Problem details:
Below are some records. Write out exactly their lines from the one with "text: Work ->" through the one with "color: #6d28d9 ->", and leave the pictures behind.

Data excerpts:
----

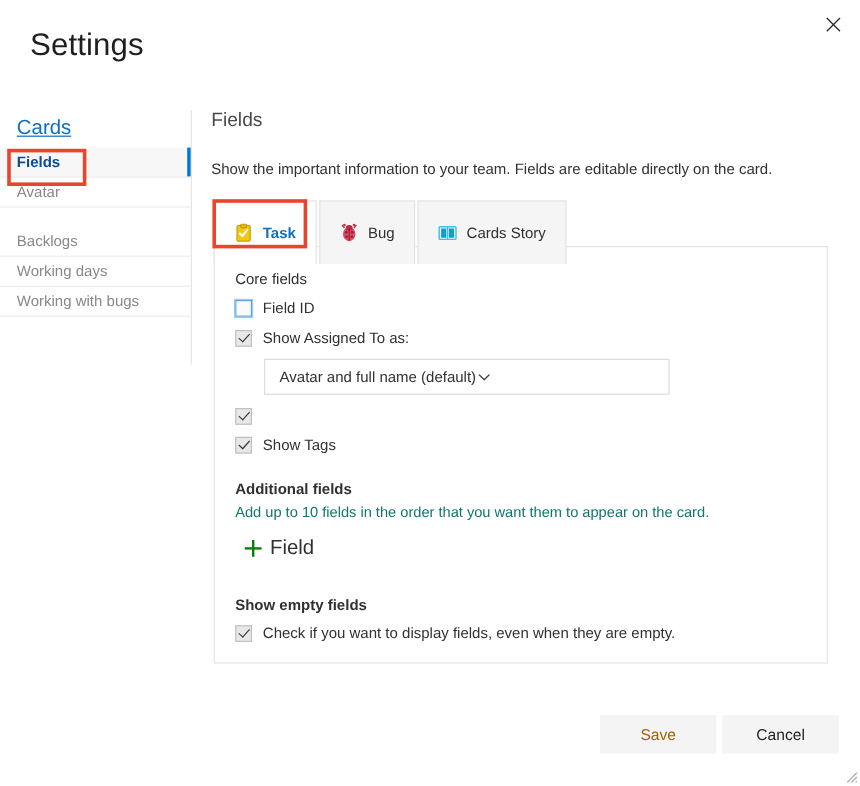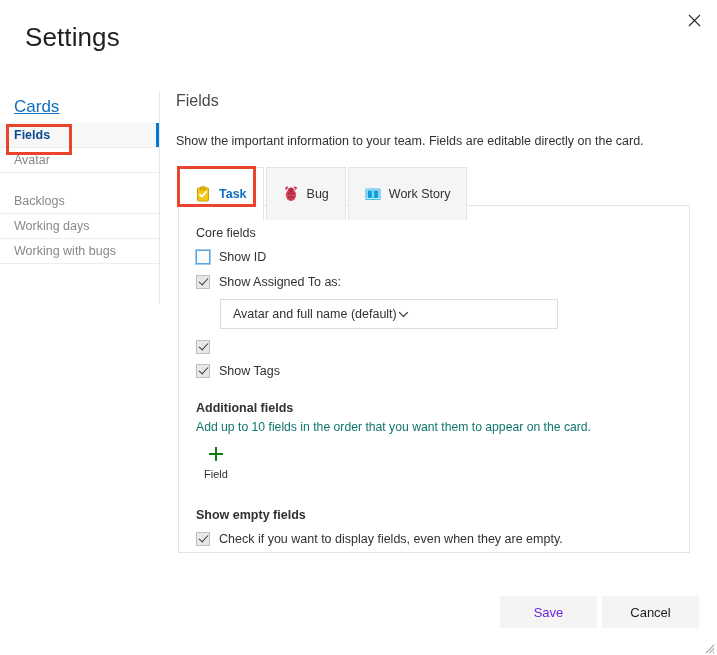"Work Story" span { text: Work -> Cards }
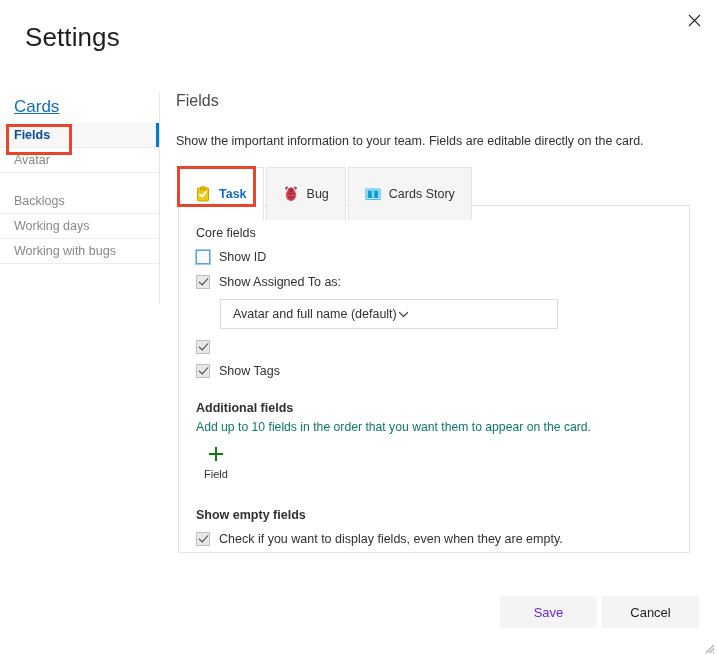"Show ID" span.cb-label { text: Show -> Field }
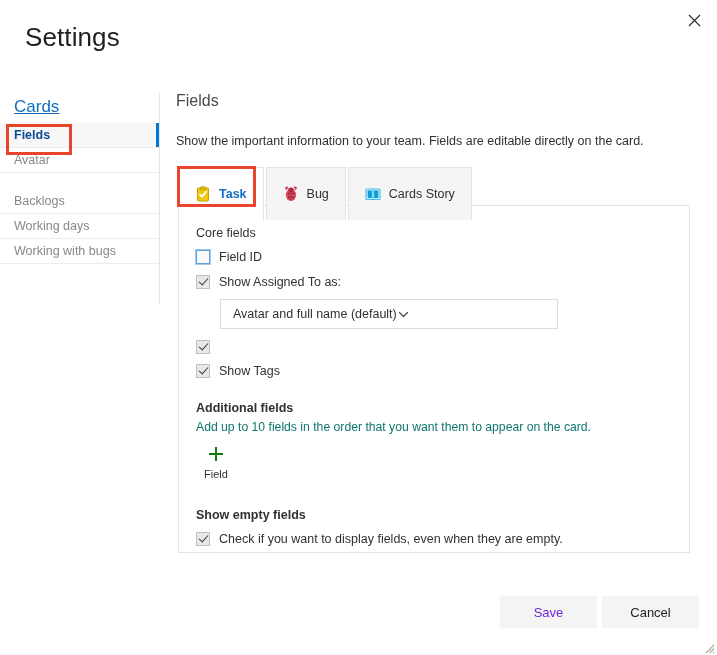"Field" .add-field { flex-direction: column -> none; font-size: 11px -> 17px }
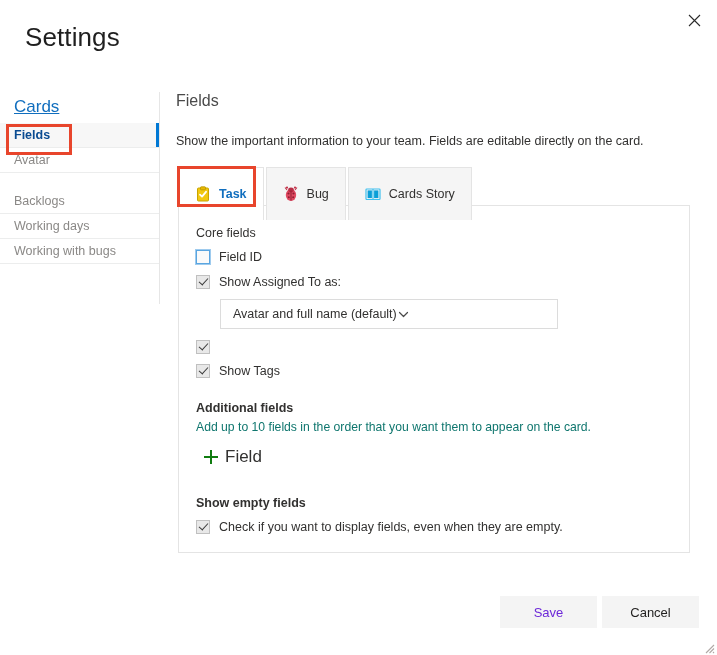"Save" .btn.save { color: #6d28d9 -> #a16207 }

----

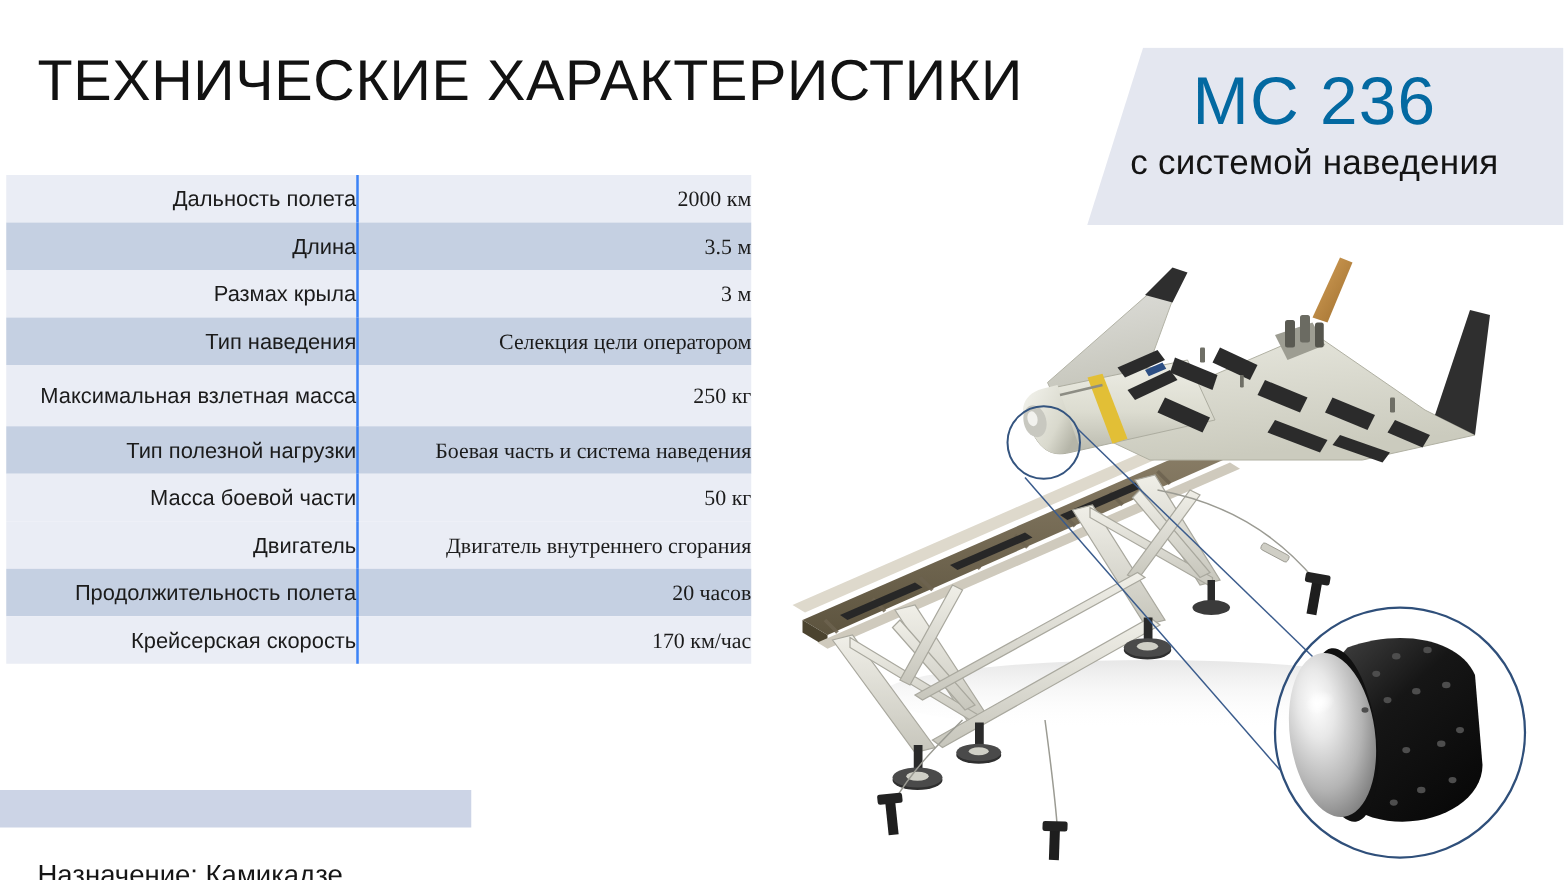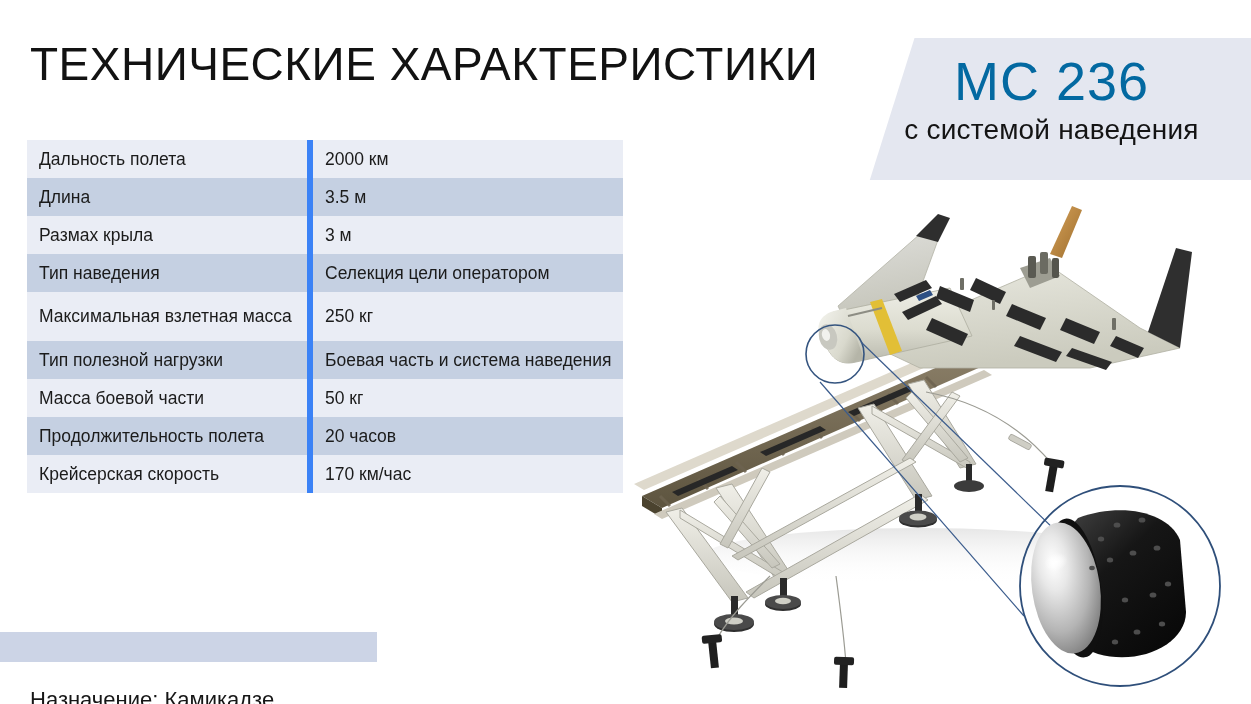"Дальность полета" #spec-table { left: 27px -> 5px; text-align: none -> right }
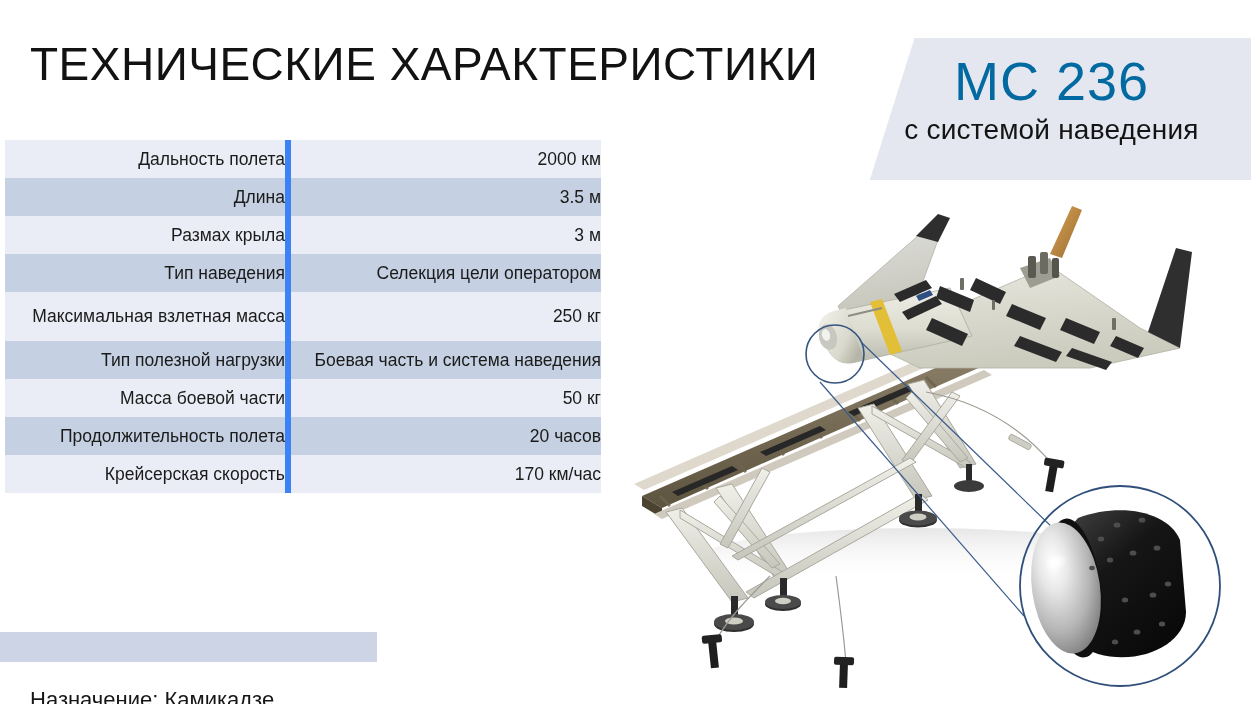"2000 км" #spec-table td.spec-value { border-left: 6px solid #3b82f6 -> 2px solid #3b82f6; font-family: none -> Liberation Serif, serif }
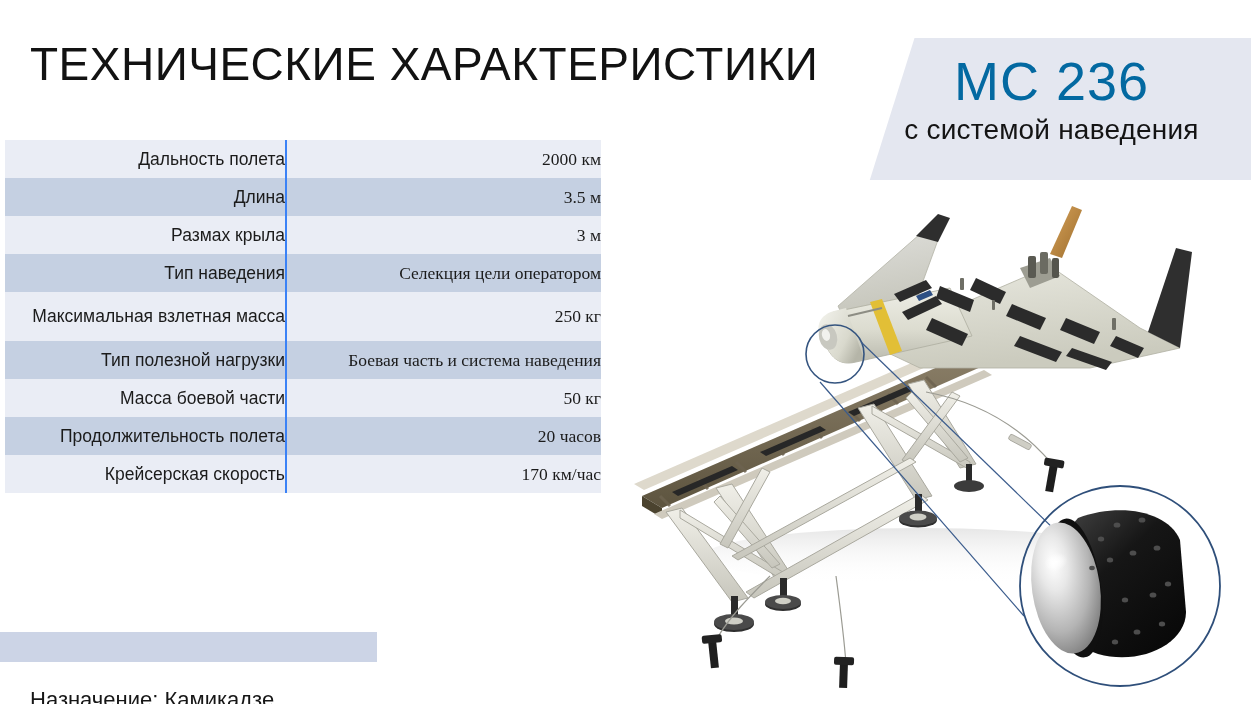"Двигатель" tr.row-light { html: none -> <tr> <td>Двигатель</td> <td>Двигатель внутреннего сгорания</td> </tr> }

----

Response to the task:
"Work Story" span { text: Work -> Cards }
"Show ID" span.cb-label { text: Show -> Field }
"Field" .add-field { flex-direction: column -> none; font-size: 11px -> 17px }
"Save" .btn.save { color: #6d28d9 -> #a16207 }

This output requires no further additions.